### Data supplied
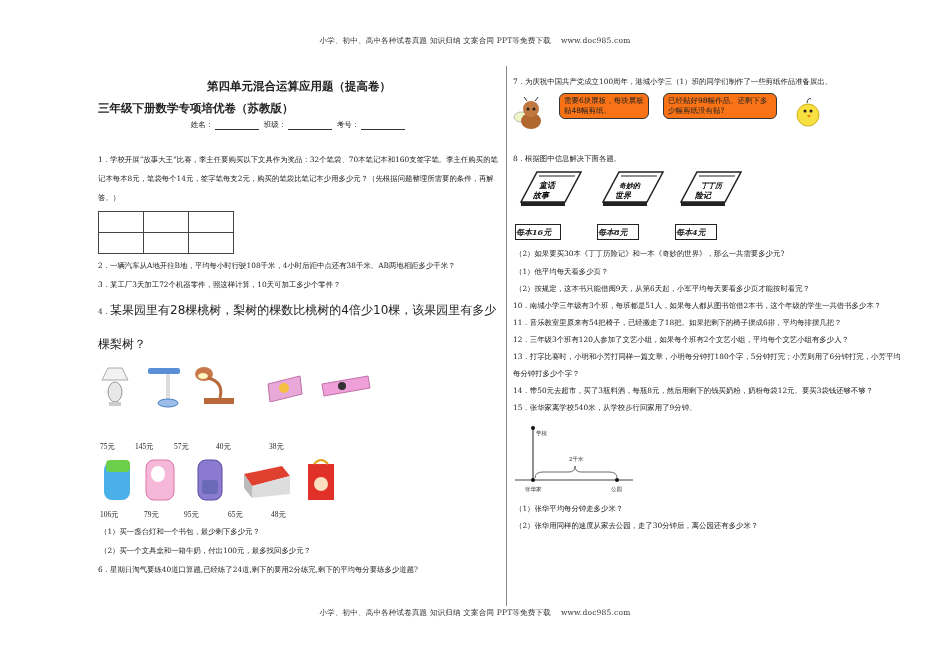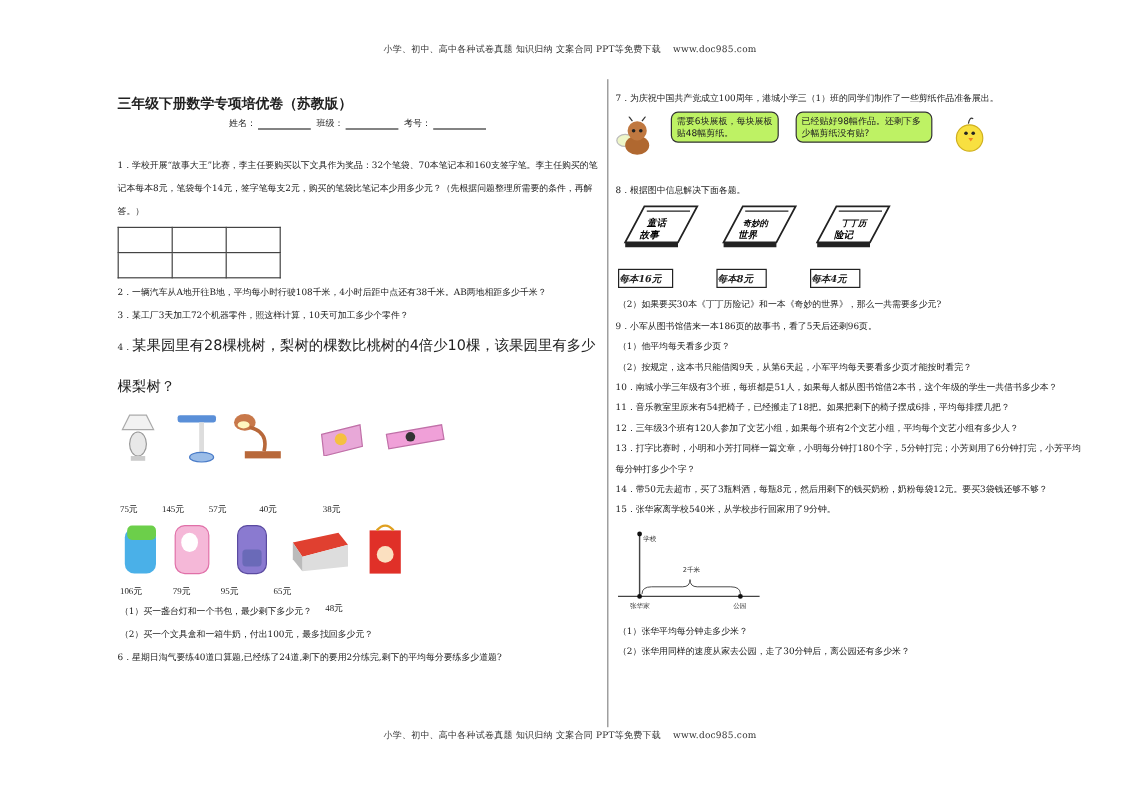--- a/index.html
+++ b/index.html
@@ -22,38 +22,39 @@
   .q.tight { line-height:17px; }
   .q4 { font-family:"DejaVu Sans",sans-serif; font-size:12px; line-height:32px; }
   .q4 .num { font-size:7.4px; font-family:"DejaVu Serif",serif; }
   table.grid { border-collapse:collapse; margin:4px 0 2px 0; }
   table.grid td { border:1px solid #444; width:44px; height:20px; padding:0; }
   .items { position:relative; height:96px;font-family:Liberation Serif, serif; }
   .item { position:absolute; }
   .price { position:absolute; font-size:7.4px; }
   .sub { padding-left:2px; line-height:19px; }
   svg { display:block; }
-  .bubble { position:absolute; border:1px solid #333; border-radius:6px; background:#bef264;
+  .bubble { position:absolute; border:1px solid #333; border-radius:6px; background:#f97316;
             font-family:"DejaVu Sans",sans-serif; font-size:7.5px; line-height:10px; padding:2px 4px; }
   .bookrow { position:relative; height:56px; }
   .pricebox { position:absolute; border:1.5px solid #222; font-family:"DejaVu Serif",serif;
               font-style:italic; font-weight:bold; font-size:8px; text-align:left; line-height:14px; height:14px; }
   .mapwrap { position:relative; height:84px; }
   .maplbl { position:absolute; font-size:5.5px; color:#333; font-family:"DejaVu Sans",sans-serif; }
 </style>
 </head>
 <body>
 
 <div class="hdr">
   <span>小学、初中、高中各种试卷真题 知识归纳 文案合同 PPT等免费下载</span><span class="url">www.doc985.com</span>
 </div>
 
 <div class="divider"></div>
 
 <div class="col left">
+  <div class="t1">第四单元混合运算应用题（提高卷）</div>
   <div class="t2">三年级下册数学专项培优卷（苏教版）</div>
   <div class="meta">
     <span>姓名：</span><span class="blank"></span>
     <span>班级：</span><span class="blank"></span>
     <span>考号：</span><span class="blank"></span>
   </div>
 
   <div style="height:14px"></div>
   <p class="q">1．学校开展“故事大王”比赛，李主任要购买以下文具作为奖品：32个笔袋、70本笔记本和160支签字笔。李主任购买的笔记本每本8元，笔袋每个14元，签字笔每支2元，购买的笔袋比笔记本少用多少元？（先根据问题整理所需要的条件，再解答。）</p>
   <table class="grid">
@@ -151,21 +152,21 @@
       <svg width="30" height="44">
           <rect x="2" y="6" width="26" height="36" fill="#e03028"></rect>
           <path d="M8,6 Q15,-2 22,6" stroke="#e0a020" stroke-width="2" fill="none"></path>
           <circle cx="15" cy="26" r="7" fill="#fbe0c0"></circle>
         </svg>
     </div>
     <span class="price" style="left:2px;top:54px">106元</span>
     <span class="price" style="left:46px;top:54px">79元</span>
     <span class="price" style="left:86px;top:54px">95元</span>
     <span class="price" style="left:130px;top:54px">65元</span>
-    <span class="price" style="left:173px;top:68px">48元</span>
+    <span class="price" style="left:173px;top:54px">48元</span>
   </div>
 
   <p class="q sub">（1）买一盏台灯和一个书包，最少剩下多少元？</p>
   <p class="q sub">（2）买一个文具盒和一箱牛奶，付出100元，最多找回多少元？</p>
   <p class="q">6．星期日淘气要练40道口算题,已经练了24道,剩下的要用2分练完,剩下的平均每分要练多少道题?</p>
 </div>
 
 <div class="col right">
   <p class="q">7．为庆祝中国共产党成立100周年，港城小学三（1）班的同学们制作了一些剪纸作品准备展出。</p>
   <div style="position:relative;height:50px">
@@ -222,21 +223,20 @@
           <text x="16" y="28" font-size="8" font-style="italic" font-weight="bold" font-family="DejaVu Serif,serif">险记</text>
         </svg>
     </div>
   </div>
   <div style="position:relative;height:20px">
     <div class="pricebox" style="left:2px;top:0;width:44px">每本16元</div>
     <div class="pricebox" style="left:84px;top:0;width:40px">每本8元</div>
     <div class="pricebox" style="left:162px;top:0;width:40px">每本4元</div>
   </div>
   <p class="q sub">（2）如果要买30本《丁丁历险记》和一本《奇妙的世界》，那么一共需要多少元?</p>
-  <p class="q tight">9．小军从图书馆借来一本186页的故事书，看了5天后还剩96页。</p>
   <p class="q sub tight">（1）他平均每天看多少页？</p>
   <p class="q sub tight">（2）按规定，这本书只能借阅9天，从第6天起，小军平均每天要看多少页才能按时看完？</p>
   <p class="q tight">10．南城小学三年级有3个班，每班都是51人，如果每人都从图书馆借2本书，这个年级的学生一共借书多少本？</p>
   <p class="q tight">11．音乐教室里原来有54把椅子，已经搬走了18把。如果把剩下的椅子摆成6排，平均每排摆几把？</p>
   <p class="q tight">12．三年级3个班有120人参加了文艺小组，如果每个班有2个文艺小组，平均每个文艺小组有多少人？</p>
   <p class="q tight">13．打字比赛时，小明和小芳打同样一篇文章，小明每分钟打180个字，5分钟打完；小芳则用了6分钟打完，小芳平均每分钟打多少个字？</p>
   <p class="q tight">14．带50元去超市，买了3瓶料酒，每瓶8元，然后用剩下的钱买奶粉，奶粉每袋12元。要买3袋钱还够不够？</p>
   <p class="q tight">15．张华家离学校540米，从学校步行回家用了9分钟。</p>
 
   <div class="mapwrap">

### The problem
Nothing but the lines from the start of the records through the line holding "border-collapse:collapse; margin:4px 0" should be printed, exactly as written and with the pictures left out.

### Answer below
--- a/index.html
+++ b/index.html
@@ -22,38 +22,39 @@
   .q.tight { line-height:17px; }
   .q4 { font-family:"DejaVu Sans",sans-serif; font-size:12px; line-height:32px; }
   .q4 .num { font-size:7.4px; font-family:"DejaVu Serif",serif; }
   table.grid { border-collapse:collapse; margin:4px 0 2px 0; }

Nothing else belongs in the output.